In the 2016 video interview, Eisenhauer told Witt he was “concerned” he would be named as a suspect in the missing-person case.

“Given that she’s a 13-year-old girl who is missing, I mean, if my name’s associated with an ongoing investigation, I’m not going to be able to do anything for the rest of my life.”

The prosecution’s first witness Tuesday was Nicole’s mother, who wore blue, her daughter’s favorite color. Other family members and friends also dressed in blue, sat in court.

Tammy Weeks, mother of victim Nicole Lovell, reacts as David Eisenhauer's police interview video is played in Montgomery County Circuit Court in Christiansburg Va., Feb. 6, 2018.
Tammy Weeks, mother of victim Nicole Lovell, reacts as David Eisenhauer’s police interview video is played in Montgomery County Circuit Court in Christiansburg Va., Feb. 6, 2018.

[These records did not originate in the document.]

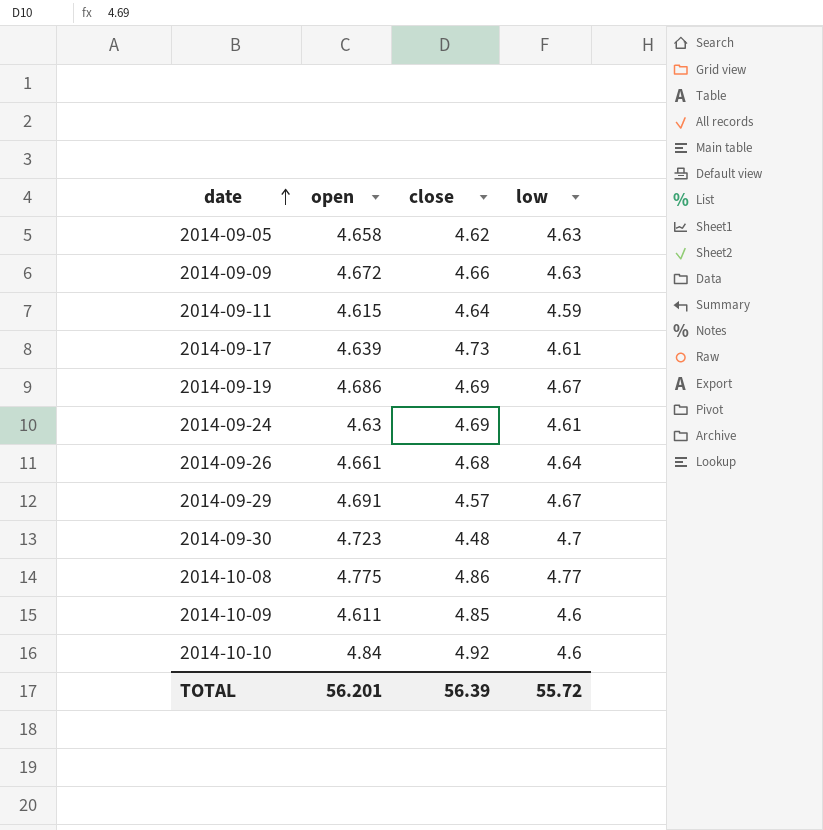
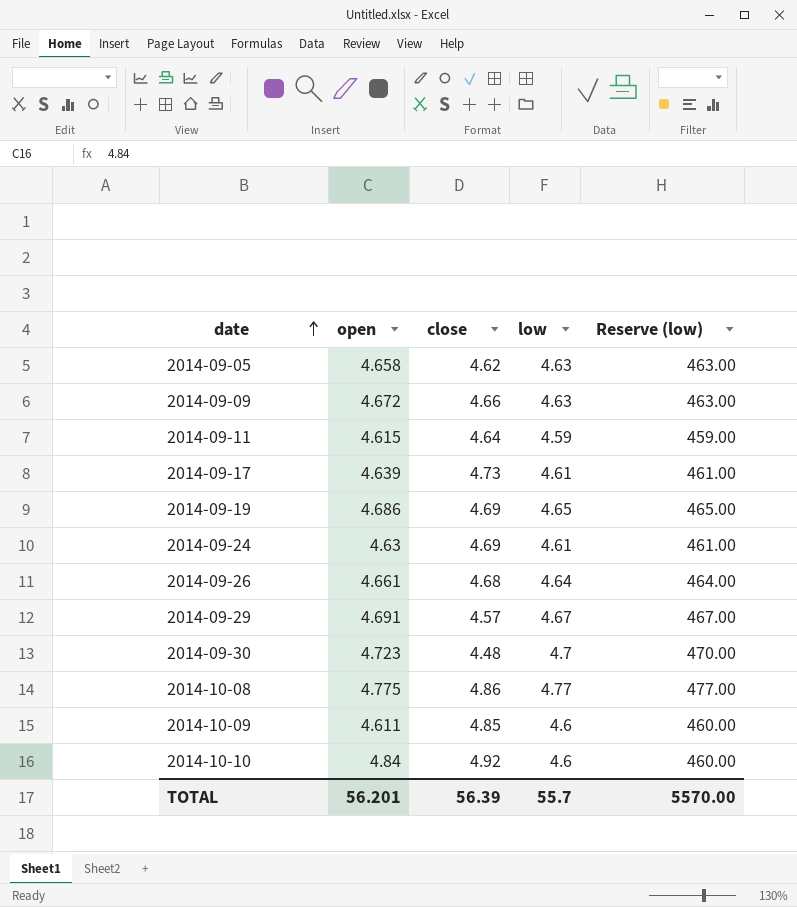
column Reserve (low) | formula: none -> [low] * 100
2014-09-19 | low: 4.67 -> 4.65
TOTAL | low: 55.72 -> 55.7

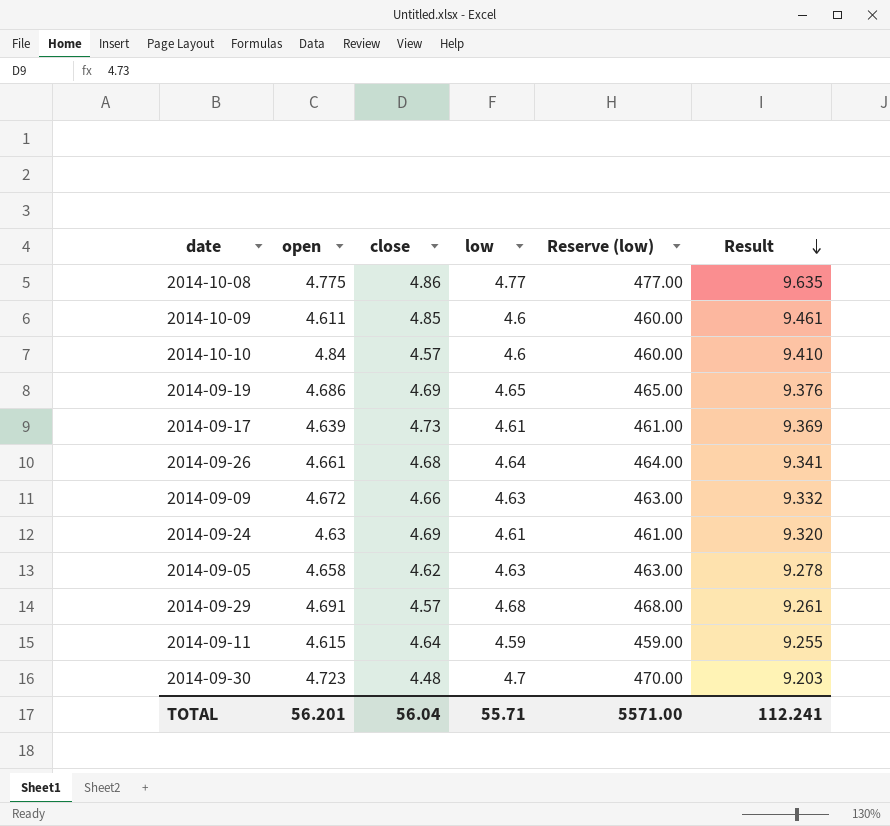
row order: date ascending -> Result descending
column Result | formula: none -> [open] + [close]
2014-10-10 | close: 4.92 -> 4.57
2014-09-29 | low: 4.67 -> 4.68
2014-09-29 | Reserve (low): 467.00 -> 468.00
TOTAL | close: 56.39 -> 56.04
TOTAL | low: 55.7 -> 55.71
TOTAL | Reserve (low): 5570.00 -> 5571.00

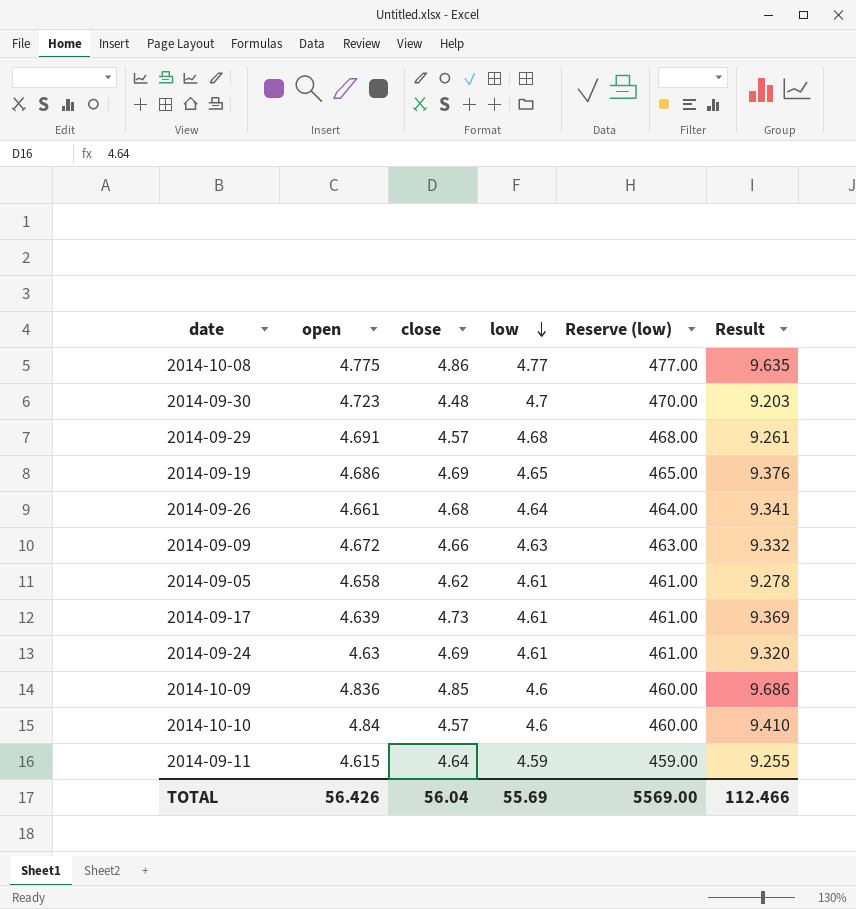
row order: Result descending -> low descending
2014-09-05 | low: 4.63 -> 4.61
2014-09-05 | Reserve (low): 463.00 -> 461.00
2014-10-09 | open: 4.611 -> 4.836
2014-10-09 | Result: 9.461 -> 9.686
TOTAL | open: 56.201 -> 56.426
TOTAL | low: 55.71 -> 55.69
TOTAL | Reserve (low): 5571.00 -> 5569.00
TOTAL | Result: 112.241 -> 112.466

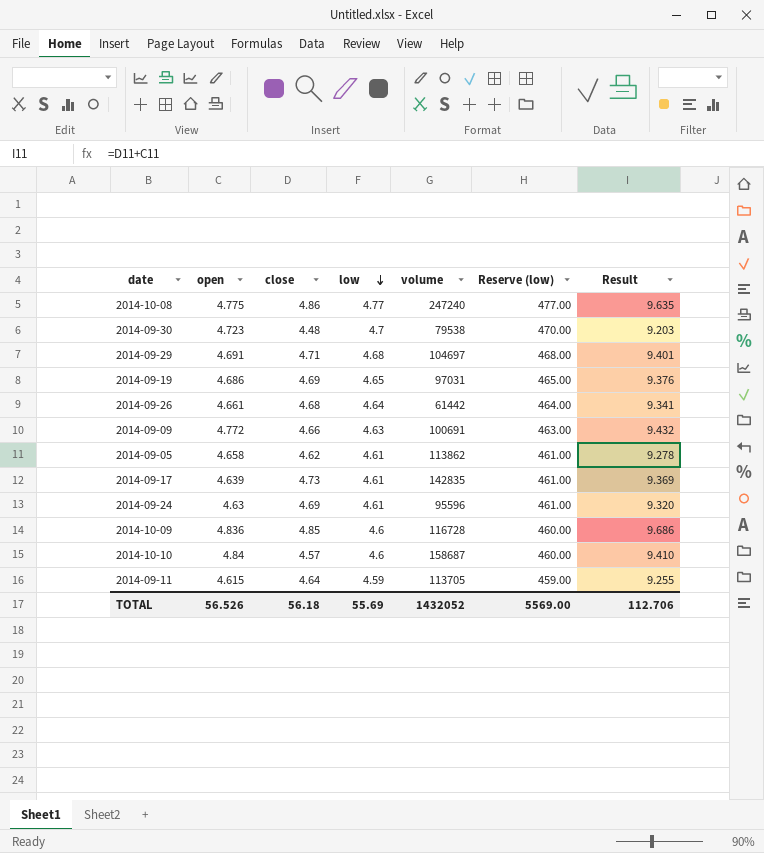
column volume | position: none -> 5
2014-09-29 | close: 4.57 -> 4.71
2014-09-29 | Result: 9.261 -> 9.401
2014-09-09 | open: 4.672 -> 4.772
2014-09-09 | Result: 9.332 -> 9.432
TOTAL | open: 56.426 -> 56.526
TOTAL | close: 56.04 -> 56.18
TOTAL | Result: 112.466 -> 112.706

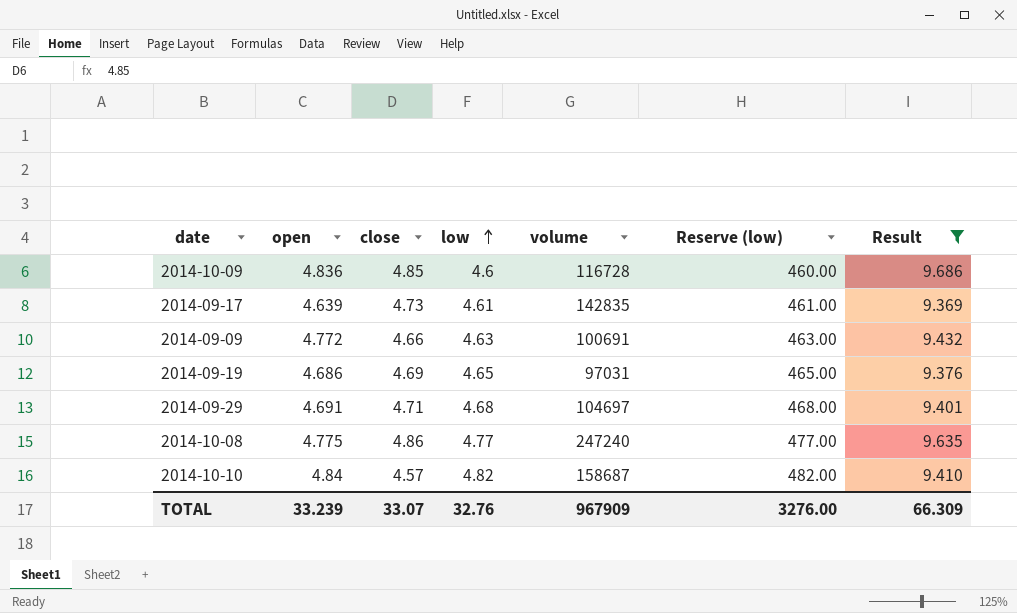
filter: none -> Result >= 9.369
row order: low descending -> low ascending
2014-10-10 | low: 4.6 -> 4.82
2014-10-10 | Reserve (low): 460.00 -> 482.00
TOTAL | open: 56.526 -> 33.239
TOTAL | close: 56.18 -> 33.07
TOTAL | low: 55.69 -> 32.76
TOTAL | volume: 1432052 -> 967909
TOTAL | Reserve (low): 5569.00 -> 3276.00
TOTAL | Result: 112.706 -> 66.309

Nicole was supposed to go to school the morning of Jan. 27, so Tammy Weeks went to her daughter’s room to give Nicole her medicine, she testified Tuesday. When she pushed open the door, she felt a rush of cold air. Nicole wasn’t there and the window was open.

Weeks said she rushed to her truck and started calling Nicole’s phone, which went to voice mail. She checked with friends and a neighbor, and when she couldn’t find Nicole, she called police.

“When was the next time you saw Nicole?” Pettitt asked.

As her eyes teared up, she replied: “In her coffin.”